Esa cosa que es tan simple, ni la saben, ni la tienen asumida la mayoría de quienes andan con su cachirulo enchufado a la Internet. Y lo grave es que incluso si se lo explican, tampoco actúan teniendo en cuenta esa realidad. Cuando a mi me pregunta algún conocido por la cosa esta intento dejárselo claro de la siguiente forma, que cuando enchufa su chisme y se conecta a Internet, algo que hoy en día ya hace el cacharro automáticamente con solo arrancarlo, o dicho de otro modo, cada vez que arranca su ordenador, cualquiera que tenga unos conocimientos no muy apabullantes de la cosa puede estar viendo en su PC tu pantalla, puede tener acceso a tu disco duro, puede incluso teclear en su teclado como si fuese tu teclado y manejar su ratón como si fuese tu ratón. Por tanto la cantidad de cosas que puede hacer son justo las mismitas que el propietario del PC y muchas más porque seguro que sabe más que el propietario.

Hablar de privacidad en este caso, es algo que da risa. Por más que tengas tu ordenador en tu habitación cerrada con dos llaves y cuatro pasadores, absolutamente todo lo que hagas, mires, digas, retransmitas, susurres o teclees puede ser visto, oído y leído por muchas gentes. Otra cosa es que a quienes pueden mirar les importe un comino lo que digas, teclees o hagas, tampoco hay que ponerse histérico, pero ni histérico ni gilipollas, como para escribirle a alguien por el Messenger que fuiste tú el que mató a Kennedy y des las pruebas. Lo único que nos salva es el saber que mis menudencias, intimidades, secretos y privacidades son tan iguales a las de los otros cientos de millones de internautas que los que pueden tener acceso a ellas estarán ya hasta los mismísimos de tanta banalidad vulgar y repetitiva.
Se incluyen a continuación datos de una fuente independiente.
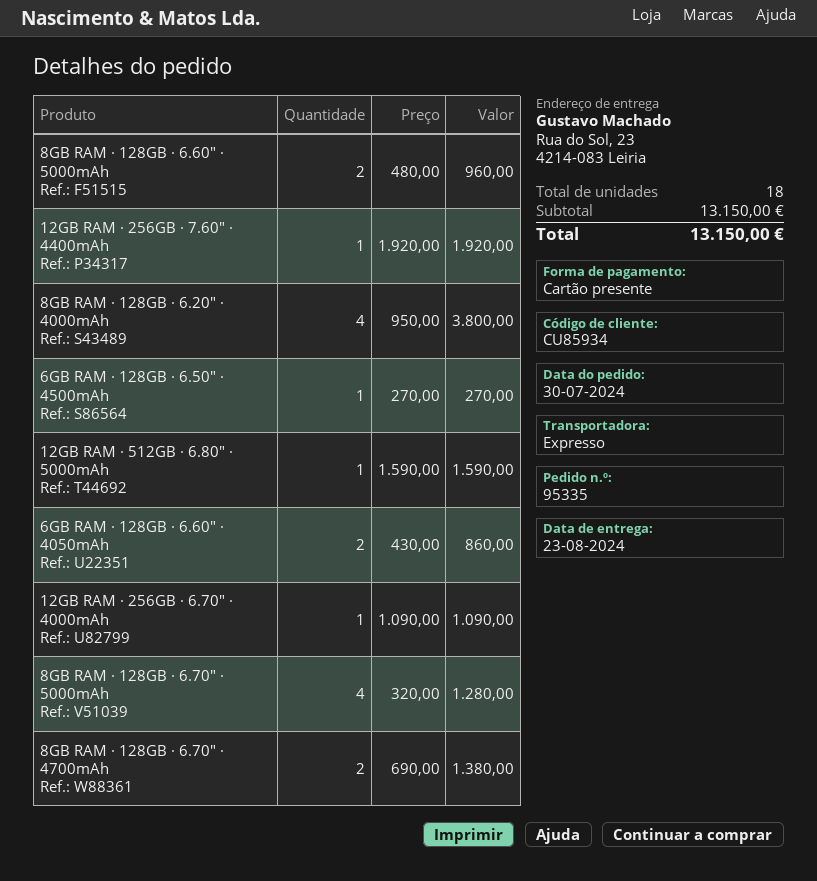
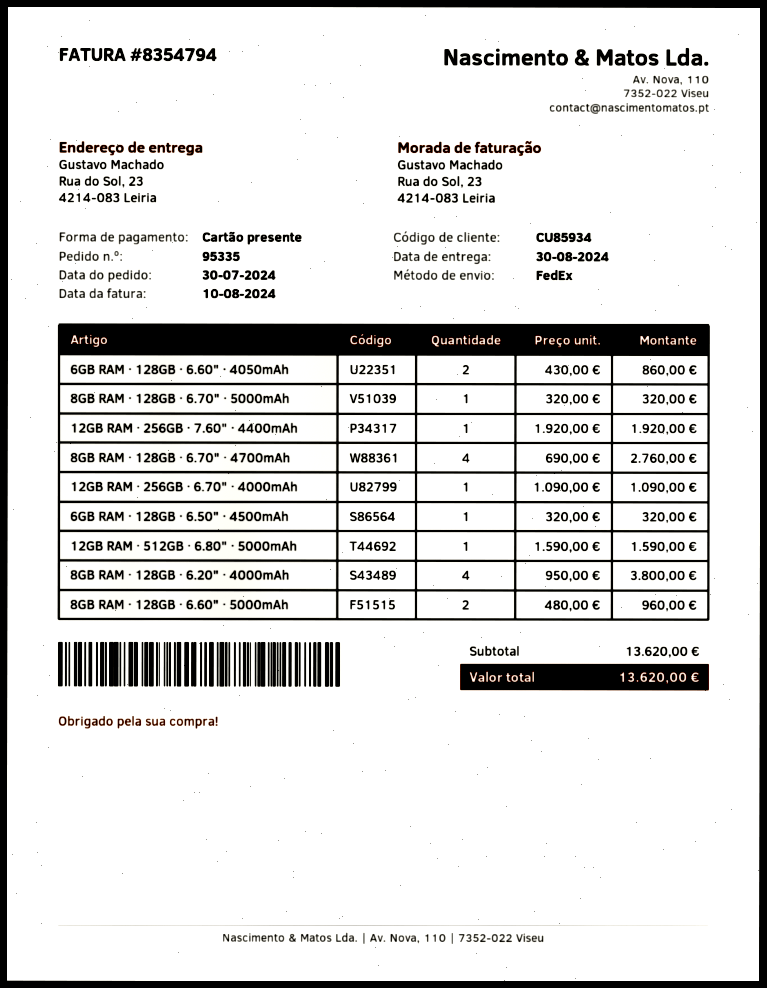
delivery date: 2024-08-23 -> 2024-08-30
shipping method: express -> FedEx
6GB RAM · 128GB · 6.50" · 4500mAh: 1 x 270.00 = 270.00 -> 1 x 320.00 = 320.00
8GB RAM · 128GB · 6.70" · 5000mAh: 4 x 320.00 = 1280.00 -> 1 x 320.00 = 320.00
8GB RAM · 128GB · 6.70" · 4700mAh: 2 x 690.00 = 1380.00 -> 4 x 690.00 = 2760.00
subtotal: 13150.00 -> 13620.00
total: 13150.00 -> 13620.00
Eso es lo que nos protege y no los cortafuegos ni encriptadores.

Solo por poner un ejemplo, ahora hay técnicas súper sofisticadas de encriptación, tan buenas tan buenas que te garantizan que nadie puede descifrar lo que escribas, pero nunca te olvides que si un tipo puede estar viendo lo mismito que tú ves en tu pantalla, cuando escribas el mensaje que tú ves bien clarito el que quiera saber lo que dice ese mensaje súper mega maxi híper encriptado no tendrá más que leer tu pantalla en la suya, cosa que como he dicho es lo más fácil de este asunto.

La red es lo que es, pasa lo que pasa, ocurre lo que sucede, irán arreglando cosas pero si algo sé, tras muchos años de currar en este mundillo, es que  para todo cortafuegos que se invente habrá gente que se las ingenie para atravesarlo y una vez sabido por uno como se atraviesa, en cuestión de segundos lo sabrán cientos de miles. En resumen, la Internet es para exhibicionistas desinhibidos, a los demás les tocará sufrir y sentirse observados.